Si la pandémie a incontestablement accéléré l'échec, celui-ci était déjà en germe dès le lancement du projet. Installée dans les locaux, classés monument historique, du Grand Hôtel Dieu, la Cité de la gastronomie a représenté un investissement de plus de 17 millions d'euros, avec des coûts fixes importants. Mais la fréquentation – avant la crise sanitaire – se situait sur un étiage de 150.000 visiteurs annuels (dont de nombreuses entrées gratuites d'étudiants et de scolaires), au lieu des 300.000 attendues.
Interrogé par l'AFP, Régis Marcon, le chef (trois étoiles) du Clos des Cimes, qui présidait le Comité d'orientation stratégique de la Cité avant d'en devenir le parrain, ne s'est pas montré avare en critiques sur les raisons de cet échec : "Le démarrage ne s'est pas bien passé ; la scénographie était loupée. Il y avait un manque de lisibilité. L'exposition n'allait pas dans le sens populaire et manquait de ligne directrice, même s'il y avait des choses réussies comme l'espace enfants." En outre, "il n'y avait pas assez de cuisine, pas assez d'expérience et de communication avec le public" et l'espace est devenu "un peu prétentieux et flou".
La Métropole de Lyon, qui a investi 2 millions d'euros dans le projet (complétés par 2 millions de la ville et 10,5 millions attendus du mécénat), est sur la même longueur d'ondes, en expliquant que la  fermeture "confirme que ce projet n'était pas viable dès sa genèse".

Une conjonction de facteurs

L'échec de la Cité de la gastronomie s'explique ainsi par la conjonction de plusieurs facteurs.
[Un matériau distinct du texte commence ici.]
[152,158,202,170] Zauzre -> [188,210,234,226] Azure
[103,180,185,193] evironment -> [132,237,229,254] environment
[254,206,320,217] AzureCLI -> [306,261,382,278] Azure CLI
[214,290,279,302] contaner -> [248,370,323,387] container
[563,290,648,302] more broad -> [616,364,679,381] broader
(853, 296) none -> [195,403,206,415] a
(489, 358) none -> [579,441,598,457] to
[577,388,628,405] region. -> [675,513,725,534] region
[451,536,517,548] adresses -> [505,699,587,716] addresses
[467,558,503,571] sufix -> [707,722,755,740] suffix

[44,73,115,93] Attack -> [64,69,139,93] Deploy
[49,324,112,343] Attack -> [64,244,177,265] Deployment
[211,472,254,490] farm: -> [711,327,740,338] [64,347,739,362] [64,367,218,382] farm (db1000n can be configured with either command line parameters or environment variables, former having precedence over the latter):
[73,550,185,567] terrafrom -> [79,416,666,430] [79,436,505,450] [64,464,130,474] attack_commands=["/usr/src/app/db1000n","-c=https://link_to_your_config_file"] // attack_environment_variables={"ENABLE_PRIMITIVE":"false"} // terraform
Le principal réside dans l'absence d'un positionnement et d'un projet muséal clairs – ou en tout cas suffisamment pertinents –, à mi-chemin entre un musée classique et un lieu de pratique et d'initiation à la cuisine. La Cité de Lyon devait aussi s'inscrire dans un réseau de quatre cités de la gastronomie, regroupant des sites à Dijon, Paris-Rungis et Tours (voir nos articles ci-dessous de 2012 et 2013), mais qui peine à exister. Celle de Lyon devait se positionner sur le thème "Nutrition et santé", ce qui ne semble pas vraiment avoir été le cas.
Une autre raison réside dans la gestion confiée à la société espagnole MagmaCultura. Celle-ci dispose certes d'une expérience réelle avec de nombreuses références, mais très peu en France et pas dans le domaine de la gastronomie (à l'exception d'un musée sur le vin d'Alella, Espagne).
Au final, Lyon n'a pas vraiment de chance avec ses musées. Il y a quatre ans, la ville avait en effet été confrontée à la crise du musée des Tissus, peu connu du grand public mais qui abrite l'une des plus riches collections de tissus au monde avec environ 2,5 millions de pièces (voir nos articles ci-dessous du 11 mars 2016 et 10 octobre 2017). L'affaire avait vu alors s'affronter d'un côté la ville et la Métropole de Lyon et, de l'autre, la région Auvergne-Rhône-Alpes, qui avait finalement emporté la mise pour un euro symbolique. Cette fois-ci, la Métropole a pris les devants, en annonçant qu'une délibération sera soumise au vote lors de la réunion du nouveau conseil, prévue pour la fin du mois de juillet. La métropole précise déjà que "l'avenir du lieu sera étudié en lien étroit avec les parties prenantes du projet, dont les mécènes".